また前記認定事実によれば、草刈がそのまゝ減速もせず軌道を斜めに横断して西行車道に突入したときに初めて事故発生を客観的に予測しうべき状況に立ち至つたというべきであり、垣内は右の時点において直ちに急制動をしたのであるから、垣内の右の行為にも過失を認めることはできない。けだし草刈の右の車道突入は自殺行為に等しく、居眠り運転でなければ酩酊運転としか考えられないのであるから、草刈が垣内の車両を目前にして正気に還つたならば急拠左に転進して衝突を避けようとしたかも知れないのであつて、このように危険が目前にせまつて、なお相手の行動を予測しえない場合には、垣内の負う注意義務は進路を変えず急停車すること以外にはあり得ないからである。
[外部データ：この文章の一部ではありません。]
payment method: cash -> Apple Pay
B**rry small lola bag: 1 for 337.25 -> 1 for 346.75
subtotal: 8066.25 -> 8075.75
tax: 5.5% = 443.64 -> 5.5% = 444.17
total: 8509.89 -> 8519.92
なお、前記認定のとおり垣内の運転する自動車は急停車するに際し僅かに左に進路を変えたのであるが、〔証拠略〕によれば、垣内の自動車が完全に直進して停車したとしても草刈の自動車の左側後部と接触することを免れ得なかつたものと認められるから、垣内の右の僅かな進路変更が本件事故の原因となつたものと解することを得ない。

そして〔証拠略〕によれば、本件事故は草刈が道路交通法第三四条第二項の規定に違反し、交差点内に進入することなく、その遙か手前から右折を開始した挙句、交差点上を直進する車両があるときは右折車の運転者としてこれを通過させてから進行すべく徐行もしくは一時停止し、もつて事故を末然に防止すべき注意義務を負うにもかかわらずこれを怠り、垣内の自動車の前面を安全に通過しうるものと軽信して進行を継続した過失のみに基いて発生したものと認められ、また〔証拠略〕によれば、垣内の運転した自動車はトヨペツトクラウン三九年式普通乗用自動車であつて、本件事故当時は四日ほど前にブレーキの調整をしたばかりであり、他にも全く故障箇所がなかつたことを認めることができる。
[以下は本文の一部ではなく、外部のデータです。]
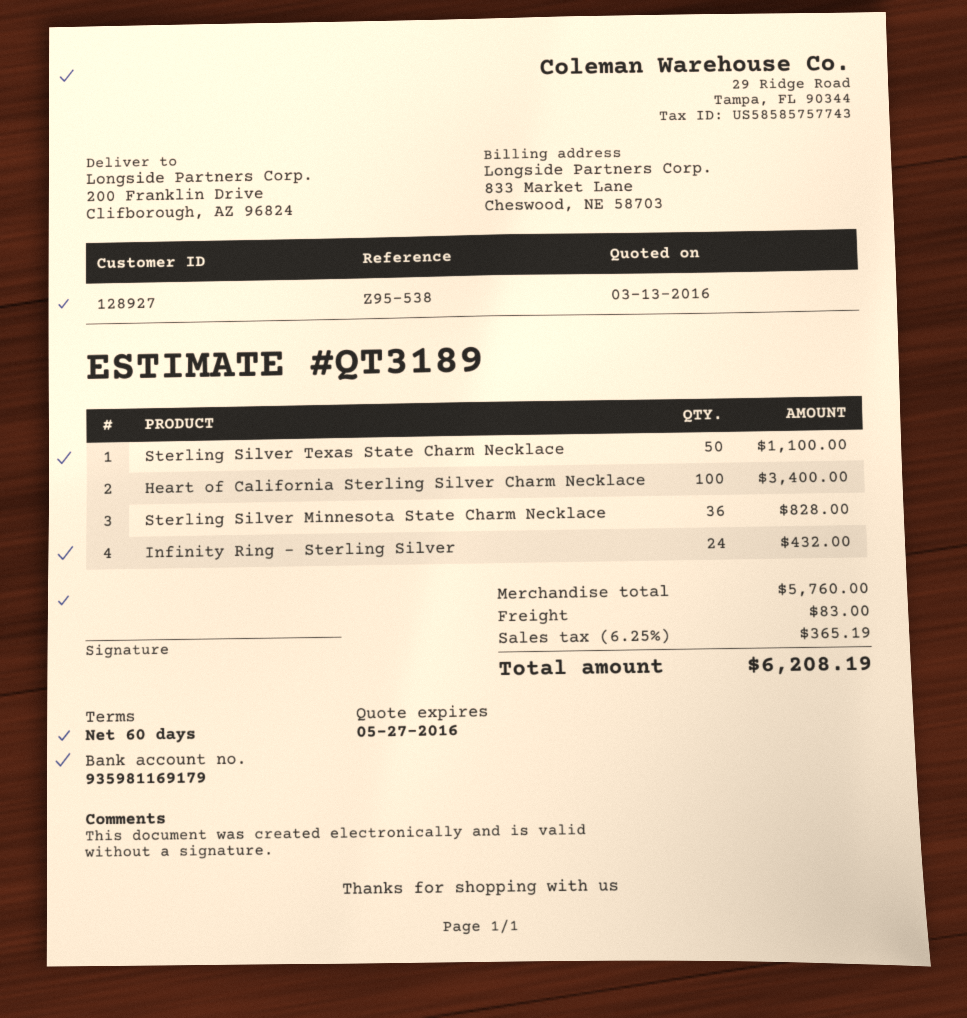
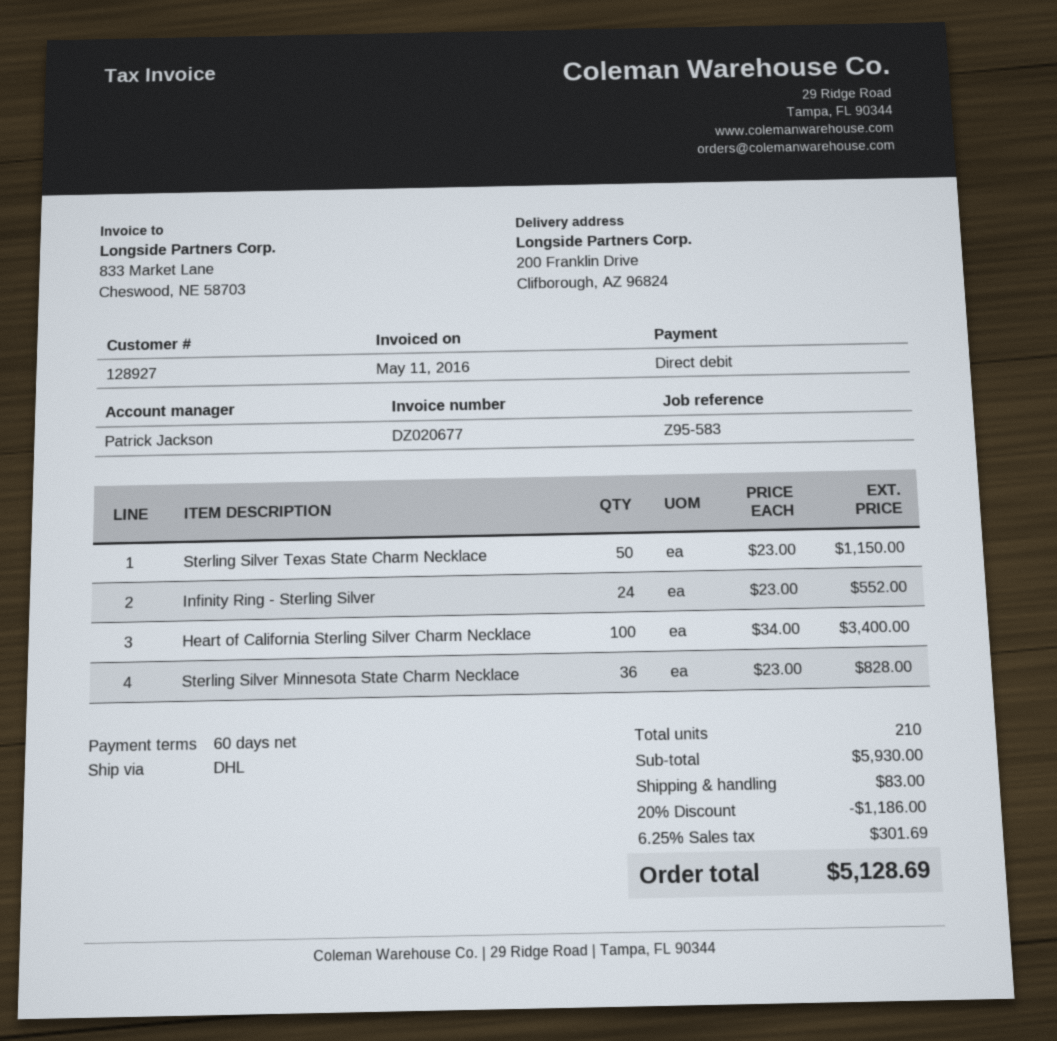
reference: Z95-538 -> Z95-583
Sterling Silver Texas State Charm Necklace: 50 for 1100.00 -> 50 for 1150.00
Infinity Ring - Sterling Silver: 24 for 432.00 -> 24 for 552.00
subtotal: 5760.00 -> 5930.00
discount: none -> 20% = 1186.00
tax: 6.25% = 365.19 -> 6.25% = 301.69
total: 6208.19 -> 5128.69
以上認定したところを総合すれば、控訴人は本件事故に関し自己および運転者が自動車の運行につき注意を怠らなかつたこと、第三者に過失があつたこと、ならびに控訴人保有の自動車に構造上の欠陥または機能の障害がなかつたことを証明したものというべきであるから、控訴人は自動車損害賠償保障法第三条本文の規定による損害賠償義務を負わないことが明らかである。

したがつて控訴人が右賠償義務を負うことを前提とする被控訴人の本訴請求は、その余の争点につき判断するまでもなく理由がないから、これを棄却すべきであるにもかかわらず、原判決がこれを一部認容したのは失当であつて、本件控訴は理由がある。

よつて、原判決中被控訴人の請求を一部認容した部分を取消して右部分に対する本訴請求を棄却すべきものとし、訴訟費用の負担につき民事訴訟法第九六条、第八九条に従い、主文のとおり判決する。